Politicians have patronised the public for decades | Ben Sixsmith

Successive governments have failed to accept that their ideas are not just unpopular but wrong

“Immigration is an issue of real concern to people,” and Britons “feel they do not have permission to freely express their fears.” 

Was this taken from a government paper from this week? No, it was taken from a government paper from 2004. The more things change, the more they stay the same.

This week, the Telegraph has dredged up “a secret plan to make immigration more popular” that was formulated under Tony Blair. 

The document, the Telegraph informs us:

… recommended a new approach to improve the public’s “understanding” of migration and “correct public misconceptions about the scale, nature and potential benefits of managed migration” and “open the way for a more sensible conversation on immigration”.

“Shifting public attitudes on immigration is a huge challenge”, it added. “It requires a radically different communication approach.”

What was never considered, the reader will be wholly unsurprised to learn, is the possibility that the public were right. No, according to Blair’s cronies, they were hoodwinked by tabloid fearmongering about, say, bogus asylum seekers, and they missed “the bigger picture”. The “bigger picture”, we now know, entailed the historically unprecedented transformation of British demographics, the emergence of a dependent class of low-skilled residents, wildly disproportionate crime rates and various unexpected and horrifying phenomena like terrorism and grooming gangs.

Of course, this is not all that it entailed. It also entailed the arrival of countless good-hearted and industrious people. But the fact remains that Britons who predicted the disadvantages that would emerge would have been – indeed, were – dismissed as bigoted hysterics. Back in 2004, the government believed that instead of having a policy problem, it had a communications problem. All it had to do was “correct public misconceptions”.

Here, one finds the emphasis on “spin” which developed into a defining negative characteristic of the New Labour era. But more deeply, one finds the assumption that the masses had no real preferences of their own but were just a prize to be won by a government in competition with a hostile press. The public had no real concerns — they were just being misled by the Murdoch media. (This attitude persists today when it comes to elite paranoia about online misinformation.) Thus, public discontent demanded that the government change its words and not its deeds.
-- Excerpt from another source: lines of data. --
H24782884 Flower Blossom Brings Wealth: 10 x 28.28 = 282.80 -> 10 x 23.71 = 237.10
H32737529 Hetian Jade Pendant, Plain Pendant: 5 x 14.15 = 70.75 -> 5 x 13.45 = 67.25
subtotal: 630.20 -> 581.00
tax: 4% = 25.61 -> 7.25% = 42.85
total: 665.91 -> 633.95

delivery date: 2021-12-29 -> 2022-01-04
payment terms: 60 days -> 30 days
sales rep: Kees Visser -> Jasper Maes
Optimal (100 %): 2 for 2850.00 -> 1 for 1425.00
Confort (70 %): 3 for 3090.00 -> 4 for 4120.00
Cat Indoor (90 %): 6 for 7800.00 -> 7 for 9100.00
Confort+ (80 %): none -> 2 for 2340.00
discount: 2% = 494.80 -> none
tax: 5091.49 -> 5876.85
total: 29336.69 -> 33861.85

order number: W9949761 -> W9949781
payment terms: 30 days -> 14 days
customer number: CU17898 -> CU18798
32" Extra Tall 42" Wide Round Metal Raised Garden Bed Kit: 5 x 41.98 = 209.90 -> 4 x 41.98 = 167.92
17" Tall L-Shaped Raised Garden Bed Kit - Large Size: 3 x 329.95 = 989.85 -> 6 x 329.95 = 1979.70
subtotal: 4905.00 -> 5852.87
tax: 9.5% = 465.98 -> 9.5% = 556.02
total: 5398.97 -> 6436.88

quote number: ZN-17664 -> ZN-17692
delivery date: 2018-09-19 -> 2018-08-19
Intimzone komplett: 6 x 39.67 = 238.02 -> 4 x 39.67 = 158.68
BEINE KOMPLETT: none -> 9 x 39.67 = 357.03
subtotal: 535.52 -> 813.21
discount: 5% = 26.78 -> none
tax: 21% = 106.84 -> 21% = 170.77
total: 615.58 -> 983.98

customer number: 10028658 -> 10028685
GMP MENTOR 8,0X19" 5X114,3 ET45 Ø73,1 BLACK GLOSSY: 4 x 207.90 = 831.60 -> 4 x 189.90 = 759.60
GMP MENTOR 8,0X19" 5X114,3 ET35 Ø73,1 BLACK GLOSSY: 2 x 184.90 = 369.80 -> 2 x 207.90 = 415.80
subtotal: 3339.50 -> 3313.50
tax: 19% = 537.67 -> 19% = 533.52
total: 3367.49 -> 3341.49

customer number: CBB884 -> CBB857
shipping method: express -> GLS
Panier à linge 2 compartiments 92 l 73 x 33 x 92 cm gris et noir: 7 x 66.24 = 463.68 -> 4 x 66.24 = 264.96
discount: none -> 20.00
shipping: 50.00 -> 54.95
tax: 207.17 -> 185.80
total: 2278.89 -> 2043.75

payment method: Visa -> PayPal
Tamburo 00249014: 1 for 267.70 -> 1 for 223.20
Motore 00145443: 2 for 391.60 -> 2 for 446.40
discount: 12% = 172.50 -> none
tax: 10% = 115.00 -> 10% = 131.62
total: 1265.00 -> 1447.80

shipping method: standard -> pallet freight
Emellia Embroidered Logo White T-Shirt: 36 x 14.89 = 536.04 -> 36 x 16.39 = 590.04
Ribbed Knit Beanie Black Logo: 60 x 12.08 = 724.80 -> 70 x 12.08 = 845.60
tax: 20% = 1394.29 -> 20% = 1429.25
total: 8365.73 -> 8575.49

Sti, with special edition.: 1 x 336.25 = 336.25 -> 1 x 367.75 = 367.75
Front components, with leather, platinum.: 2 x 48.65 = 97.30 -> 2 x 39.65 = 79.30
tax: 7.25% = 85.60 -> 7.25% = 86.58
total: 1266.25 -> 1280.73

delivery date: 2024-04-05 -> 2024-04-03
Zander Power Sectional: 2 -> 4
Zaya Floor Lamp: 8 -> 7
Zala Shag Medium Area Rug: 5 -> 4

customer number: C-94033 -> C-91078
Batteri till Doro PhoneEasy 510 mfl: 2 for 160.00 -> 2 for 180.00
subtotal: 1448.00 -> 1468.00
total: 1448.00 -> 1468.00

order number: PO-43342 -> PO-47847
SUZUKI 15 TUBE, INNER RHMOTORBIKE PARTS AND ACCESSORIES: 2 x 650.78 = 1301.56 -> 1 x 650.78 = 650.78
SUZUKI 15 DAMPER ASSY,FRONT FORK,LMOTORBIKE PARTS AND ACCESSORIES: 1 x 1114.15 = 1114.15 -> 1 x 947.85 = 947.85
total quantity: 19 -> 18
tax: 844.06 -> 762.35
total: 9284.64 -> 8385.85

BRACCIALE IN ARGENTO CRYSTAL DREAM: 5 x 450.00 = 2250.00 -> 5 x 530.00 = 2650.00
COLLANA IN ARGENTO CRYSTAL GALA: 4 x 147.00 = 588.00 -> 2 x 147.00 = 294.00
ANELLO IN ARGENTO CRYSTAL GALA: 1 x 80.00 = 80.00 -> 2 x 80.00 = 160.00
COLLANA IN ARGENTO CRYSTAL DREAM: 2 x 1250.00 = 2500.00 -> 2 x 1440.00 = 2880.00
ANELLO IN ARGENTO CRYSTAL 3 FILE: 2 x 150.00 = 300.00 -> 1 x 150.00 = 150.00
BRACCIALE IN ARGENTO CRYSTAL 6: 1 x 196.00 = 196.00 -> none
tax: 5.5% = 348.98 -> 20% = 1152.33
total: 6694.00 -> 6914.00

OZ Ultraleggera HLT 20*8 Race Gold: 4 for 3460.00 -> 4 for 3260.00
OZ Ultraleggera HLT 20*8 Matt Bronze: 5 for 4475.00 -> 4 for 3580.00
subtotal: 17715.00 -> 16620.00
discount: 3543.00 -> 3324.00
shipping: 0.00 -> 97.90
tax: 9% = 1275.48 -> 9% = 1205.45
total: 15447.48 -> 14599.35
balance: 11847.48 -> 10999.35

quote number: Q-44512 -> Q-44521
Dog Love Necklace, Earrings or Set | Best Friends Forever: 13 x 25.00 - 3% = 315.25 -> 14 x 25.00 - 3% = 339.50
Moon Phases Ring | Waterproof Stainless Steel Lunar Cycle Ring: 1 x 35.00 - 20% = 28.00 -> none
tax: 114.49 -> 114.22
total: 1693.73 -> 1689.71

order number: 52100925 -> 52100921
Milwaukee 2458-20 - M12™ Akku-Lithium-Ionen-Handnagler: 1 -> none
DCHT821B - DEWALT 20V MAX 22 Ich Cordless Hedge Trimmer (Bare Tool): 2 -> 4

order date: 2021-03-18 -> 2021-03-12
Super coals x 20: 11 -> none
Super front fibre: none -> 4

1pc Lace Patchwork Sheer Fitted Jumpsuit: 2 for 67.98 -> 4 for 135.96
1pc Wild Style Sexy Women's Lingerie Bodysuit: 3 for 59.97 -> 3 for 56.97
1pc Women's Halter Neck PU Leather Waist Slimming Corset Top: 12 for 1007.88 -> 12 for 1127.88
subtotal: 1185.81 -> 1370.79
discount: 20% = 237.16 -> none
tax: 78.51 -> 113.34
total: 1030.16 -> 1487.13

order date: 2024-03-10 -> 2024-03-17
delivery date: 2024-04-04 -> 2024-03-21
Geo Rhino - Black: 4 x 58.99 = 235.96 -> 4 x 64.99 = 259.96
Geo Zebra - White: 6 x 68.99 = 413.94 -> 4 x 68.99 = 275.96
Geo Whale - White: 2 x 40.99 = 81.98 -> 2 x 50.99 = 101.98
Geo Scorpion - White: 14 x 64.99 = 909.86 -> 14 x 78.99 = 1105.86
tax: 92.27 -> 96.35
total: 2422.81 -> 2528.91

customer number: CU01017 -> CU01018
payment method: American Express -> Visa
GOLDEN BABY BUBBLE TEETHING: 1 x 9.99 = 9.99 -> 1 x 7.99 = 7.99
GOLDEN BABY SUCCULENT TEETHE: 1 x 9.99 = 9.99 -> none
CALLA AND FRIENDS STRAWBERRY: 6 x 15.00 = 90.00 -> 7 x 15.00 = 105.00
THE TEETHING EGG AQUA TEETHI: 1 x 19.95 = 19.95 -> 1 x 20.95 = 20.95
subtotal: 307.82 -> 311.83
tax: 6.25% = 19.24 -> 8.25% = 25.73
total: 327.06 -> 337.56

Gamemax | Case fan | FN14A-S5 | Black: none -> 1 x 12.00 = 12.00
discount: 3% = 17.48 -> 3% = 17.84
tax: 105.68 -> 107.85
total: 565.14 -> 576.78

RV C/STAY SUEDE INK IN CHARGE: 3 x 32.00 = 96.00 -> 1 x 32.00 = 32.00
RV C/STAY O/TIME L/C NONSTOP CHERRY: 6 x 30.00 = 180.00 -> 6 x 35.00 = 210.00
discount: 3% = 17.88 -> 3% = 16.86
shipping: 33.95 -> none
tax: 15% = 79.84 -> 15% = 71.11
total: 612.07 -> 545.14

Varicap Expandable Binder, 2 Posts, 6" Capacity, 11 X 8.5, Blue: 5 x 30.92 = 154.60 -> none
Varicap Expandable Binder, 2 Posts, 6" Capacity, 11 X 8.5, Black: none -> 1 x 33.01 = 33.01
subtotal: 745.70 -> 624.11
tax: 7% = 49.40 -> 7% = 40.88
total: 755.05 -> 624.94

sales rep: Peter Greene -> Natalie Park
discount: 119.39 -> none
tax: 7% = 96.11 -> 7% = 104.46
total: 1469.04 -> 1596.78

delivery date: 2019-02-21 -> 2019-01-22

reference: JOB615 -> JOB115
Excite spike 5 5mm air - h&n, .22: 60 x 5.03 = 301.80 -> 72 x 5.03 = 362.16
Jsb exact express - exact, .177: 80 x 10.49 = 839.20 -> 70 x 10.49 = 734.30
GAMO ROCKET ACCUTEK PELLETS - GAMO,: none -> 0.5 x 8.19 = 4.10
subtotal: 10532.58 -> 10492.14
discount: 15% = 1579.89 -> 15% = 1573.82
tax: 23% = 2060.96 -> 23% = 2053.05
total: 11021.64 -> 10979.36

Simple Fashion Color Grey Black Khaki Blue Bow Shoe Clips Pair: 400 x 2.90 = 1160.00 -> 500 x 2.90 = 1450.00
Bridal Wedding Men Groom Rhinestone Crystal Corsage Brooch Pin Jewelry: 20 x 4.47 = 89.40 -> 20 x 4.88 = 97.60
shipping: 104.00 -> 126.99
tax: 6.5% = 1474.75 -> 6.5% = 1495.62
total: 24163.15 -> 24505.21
Blair’s cohorts did have the sense that the average Briton with concerns about migration was not just a fuming xenophobe. “Intolerant views,” they acknowledged, “Can be held by people who really do value our multicultural society and are genuinely proud of our tolerant heritage.” Hold on – should that not have been cause to question whether those views were “intolerant”? Should there not at least have been a moment of consideration of the idea that if restrictionists accepted a multi-ethnic society to some extent they might have valid grounds on which to be concerned about the scale and nature of migration under New Labour? Nope! They were just delusional and had to be subjected to a different “communication approach”. 

Warning signs, clearly, were there all along, but they were too arrogant to accept that the problem transcended the realms of PR

It’s tragic really. Britons are a welcoming and tolerant people, for the most part, and while the Broadwater Farm Riots or the Salman Rushdie protests, among things, prove that there were always tensions in a multi-ethnic Britain, I suspect there could have been a much more mutually agreeable society had politicians not been so careless and complacent. Warning signs, clearly, were there all along, but they were too arrogant to accept that the problem transcended the realms of PR.

Hang on, a New Labour loyalist might say, should politicians always do what voters want? Didn’t Burke say that a politician should not sacrifice his judgement to the opinions of the common man? Fair point. I suspect that commentators — myself included — tend to be defensive of the majority opinion until they happen to disagree with it. But the fact that politicians can pursue unpopular policies does not mean they should. They must at least ask themselves if the voters have a point rather than needing to be corrected. Now, the results speak for themselves.

While the extent to which Blair and his co-conspirators actually changed their “communication approach” is apparently unclear, the focus on managing perceptions rather than considering opinions, which still very much defines Keir Starmer’s strategy, is symptomatic of the deep smugness of a government which saw itself as being the architect of “the model 21st century nation”. Then, the likes of Tony Blair thought they could steer the public towards the promised lands. Now, the likes of Starmer find themselves panickingly dampening unrest. One can be concerned about that potential for unrest while still experiencing a twinge of schadenfreude.